**Instructions to follow**
Include no pictures. Output exactly the lines from the one that contains "2016-12-05 | Delsi jak 700ms: 232,157" through the final line of the entries.

[[ Dataset, beginning ]]

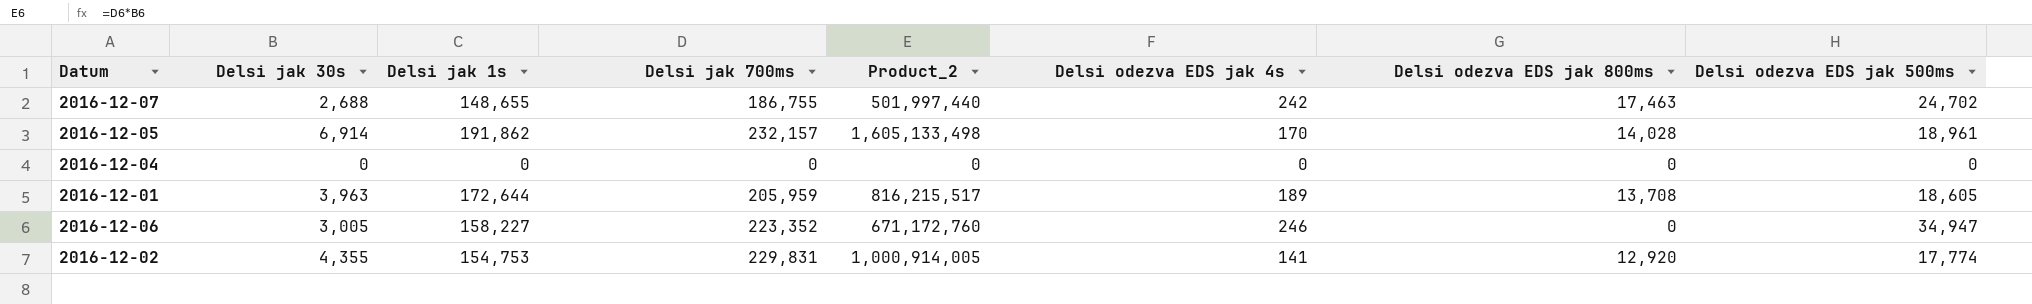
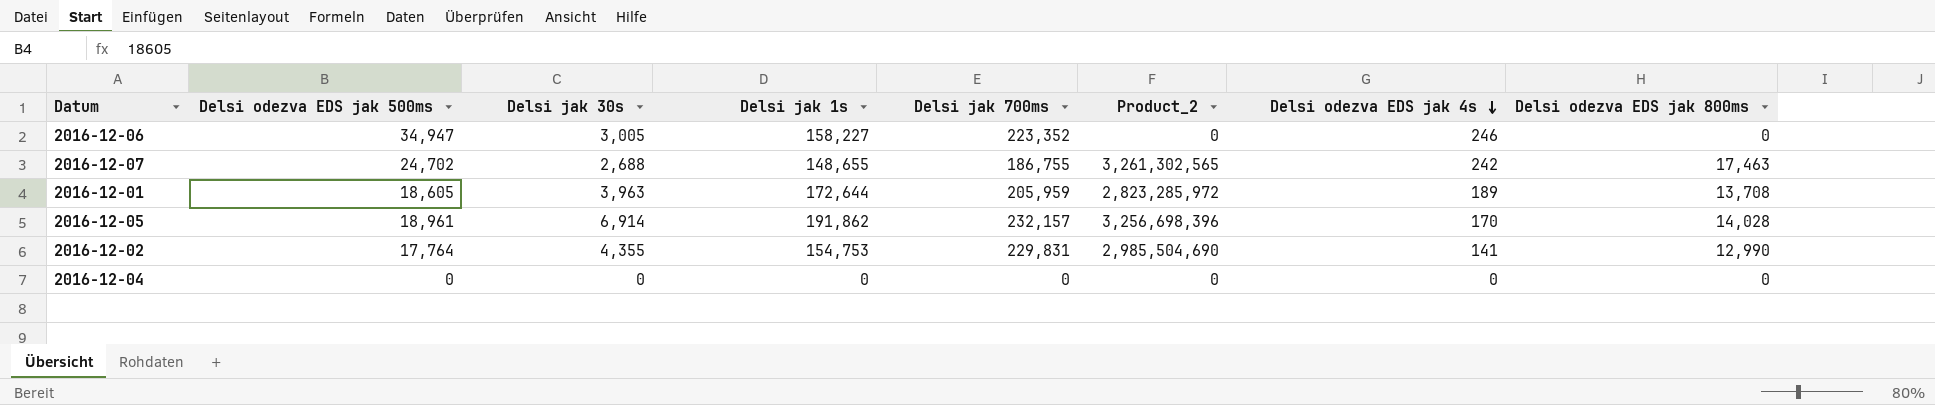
row order: none -> Delsi odezva EDS jak 4s descending
column Delsi odezva EDS jak 500ms | position: 8 -> 2
column Product_2 | formula: [Delsi jak 30s] * [Delsi jak 700ms] -> [Delsi jak 700ms] * [Delsi odezva EDS jak 800ms]
2016-12-02 | Delsi odezva EDS jak 500ms: 17,774 -> 17,764
2016-12-02 | Delsi odezva EDS jak 800ms: 12,920 -> 12,990

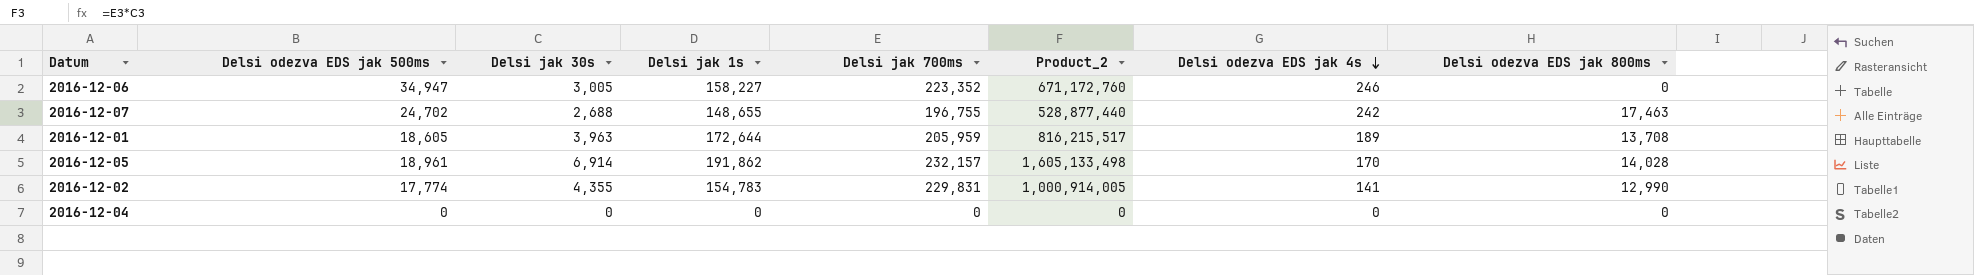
column Product_2 | formula: [Delsi jak 700ms] * [Delsi odezva EDS jak 800ms] -> [Delsi jak 30s] * [Delsi jak 700ms]
2016-12-07 | Delsi jak 700ms: 186,755 -> 196,755
2016-12-02 | Delsi odezva EDS jak 500ms: 17,764 -> 17,774
2016-12-02 | Delsi jak 1s: 154,753 -> 154,783

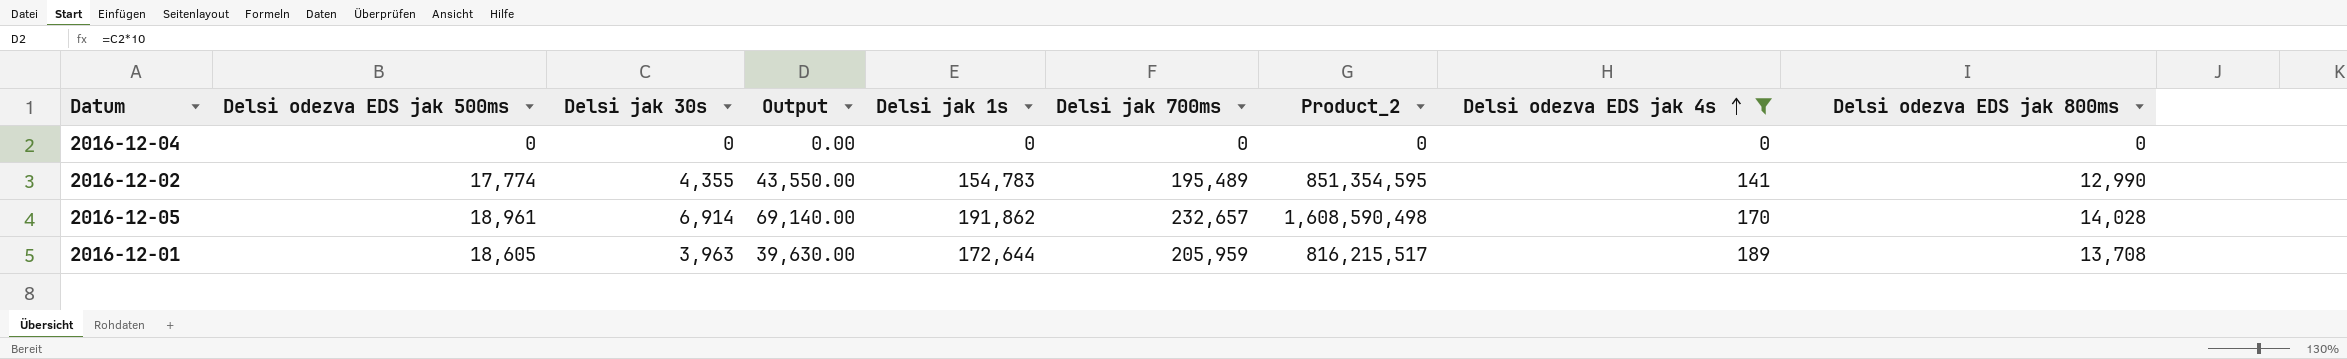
filter: none -> Delsi odezva EDS jak 4s <= 189
row order: Delsi odezva EDS jak 4s descending -> Delsi odezva EDS jak 4s ascending
column Output | formula: none -> [Delsi jak 30s] * 10
2016-12-02 | Delsi jak 700ms: 229,831 -> 195,489
2016-12-02 | Product_2: 1,000,914,005 -> 851,354,595
2016-12-05 | Delsi jak 700ms: 232,157 -> 232,657
2016-12-05 | Product_2: 1,605,133,498 -> 1,608,590,498

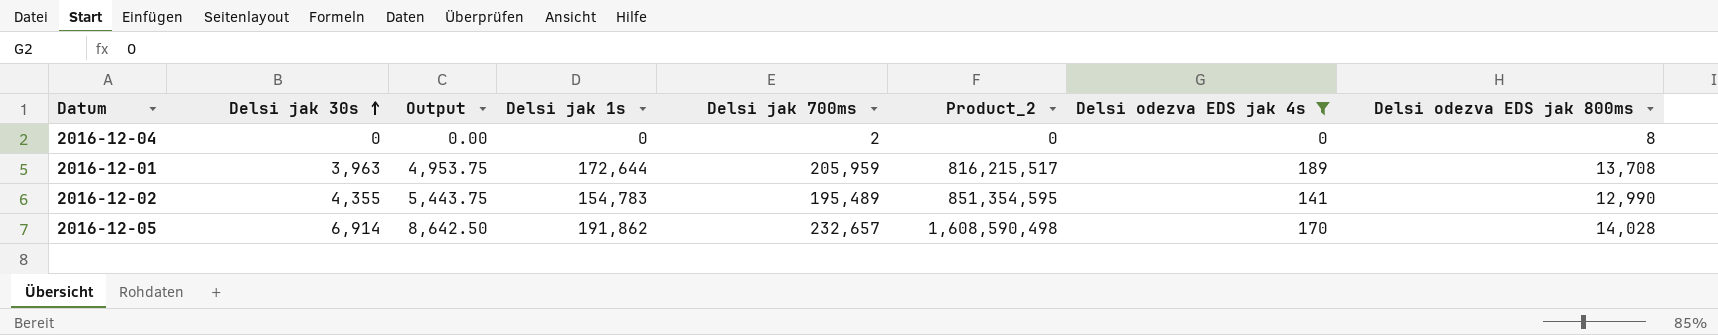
row order: Delsi odezva EDS jak 4s ascending -> Delsi jak 30s ascending
column Delsi odezva EDS jak 500ms | position: 2 -> none
column Output | formula: [Delsi jak 30s] * 10 -> [Delsi jak 30s] * 1.25
2016-12-04 | Delsi jak 700ms: 0 -> 2
2016-12-04 | Delsi odezva EDS jak 800ms: 0 -> 8

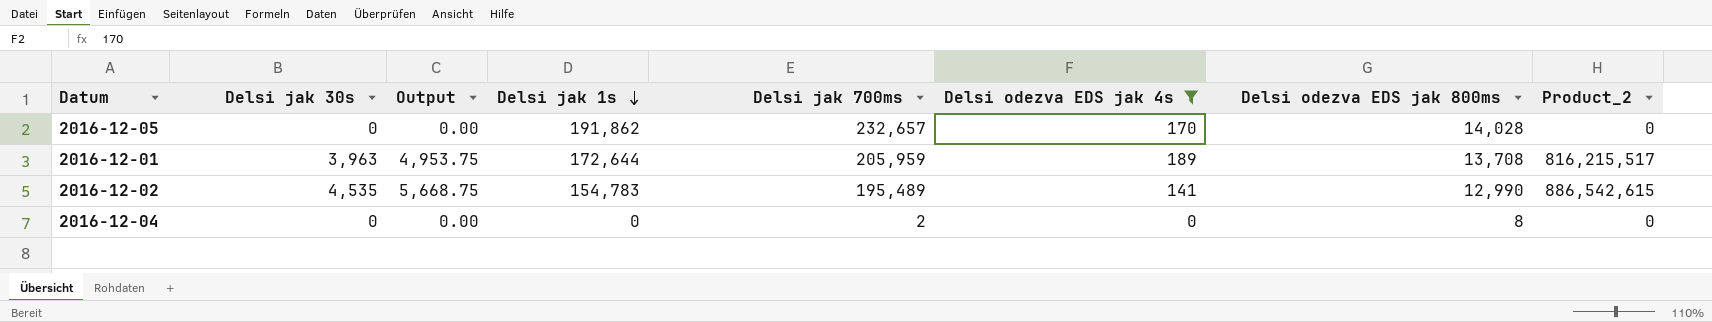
row order: Delsi jak 30s ascending -> Delsi jak 1s descending
column Product_2 | position: 6 -> 8
2016-12-05 | Delsi jak 30s: 6,914 -> 0
2016-12-05 | Output: 8,642.50 -> 0.00
2016-12-05 | Product_2: 1,608,590,498 -> 0
2016-12-02 | Delsi jak 30s: 4,355 -> 4,535
2016-12-02 | Output: 5,443.75 -> 5,668.75
2016-12-02 | Product_2: 851,354,595 -> 886,542,615

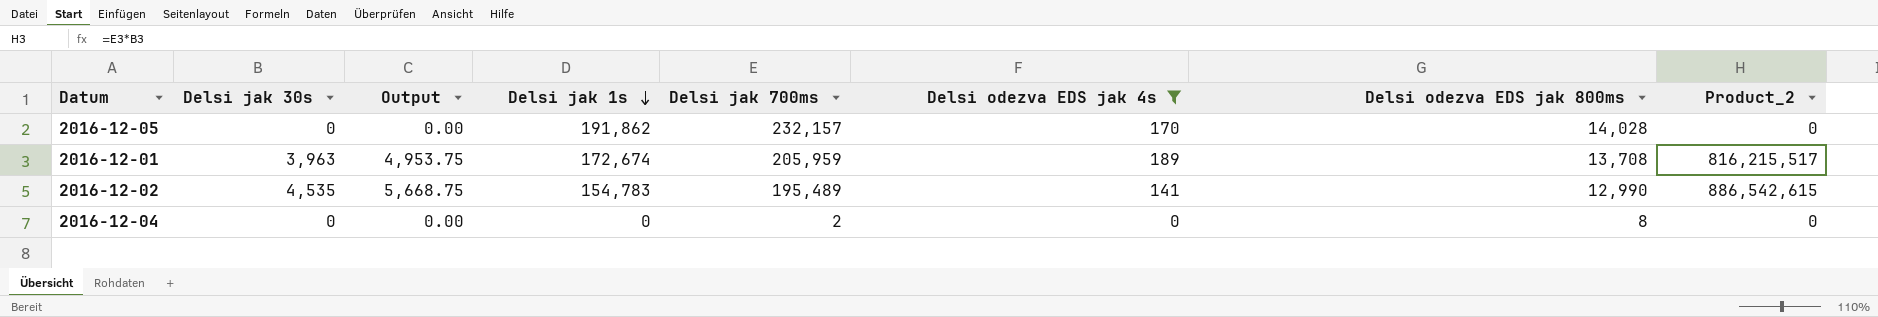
2016-12-05 | Delsi jak 700ms: 232,657 -> 232,157
2016-12-01 | Delsi jak 1s: 172,644 -> 172,674

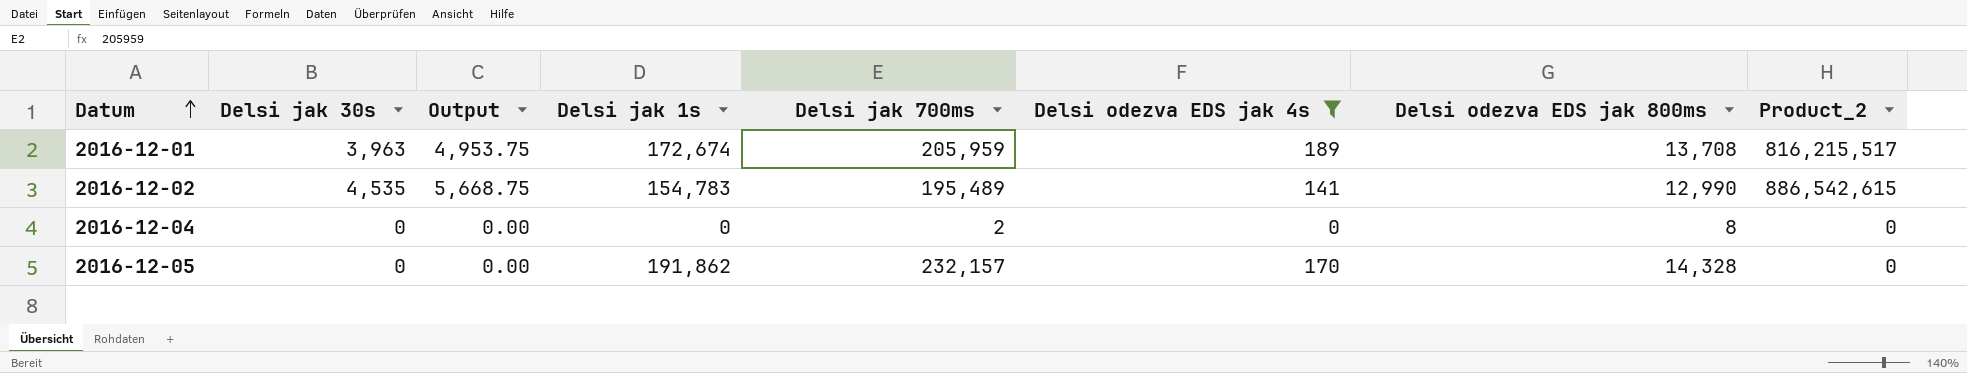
row order: Delsi jak 1s descending -> Datum ascending
2016-12-05 | Delsi odezva EDS jak 800ms: 14,028 -> 14,328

[[ Dataset, end ]]

**Solution to this exercise**
2016-12-05 | Delsi jak 700ms: 232,157 -> 232,657
2016-12-05 | Product_2: 1,605,133,498 -> 1,608,590,498

row order: Delsi odezva EDS jak 4s ascending -> Delsi jak 30s ascending
column Delsi odezva EDS jak 500ms | position: 2 -> none
column Output | formula: [Delsi jak 30s] * 10 -> [Delsi jak 30s] * 1.25
2016-12-04 | Delsi jak 700ms: 0 -> 2
2016-12-04 | Delsi odezva EDS jak 800ms: 0 -> 8

row order: Delsi jak 30s ascending -> Delsi jak 1s descending
column Product_2 | position: 6 -> 8
2016-12-05 | Delsi jak 30s: 6,914 -> 0
2016-12-05 | Output: 8,642.50 -> 0.00
2016-12-05 | Product_2: 1,608,590,498 -> 0
2016-12-02 | Delsi jak 30s: 4,355 -> 4,535
2016-12-02 | Output: 5,443.75 -> 5,668.75
2016-12-02 | Product_2: 851,354,595 -> 886,542,615

2016-12-05 | Delsi jak 700ms: 232,657 -> 232,157
2016-12-01 | Delsi jak 1s: 172,644 -> 172,674

row order: Delsi jak 1s descending -> Datum ascending
2016-12-05 | Delsi odezva EDS jak 800ms: 14,028 -> 14,328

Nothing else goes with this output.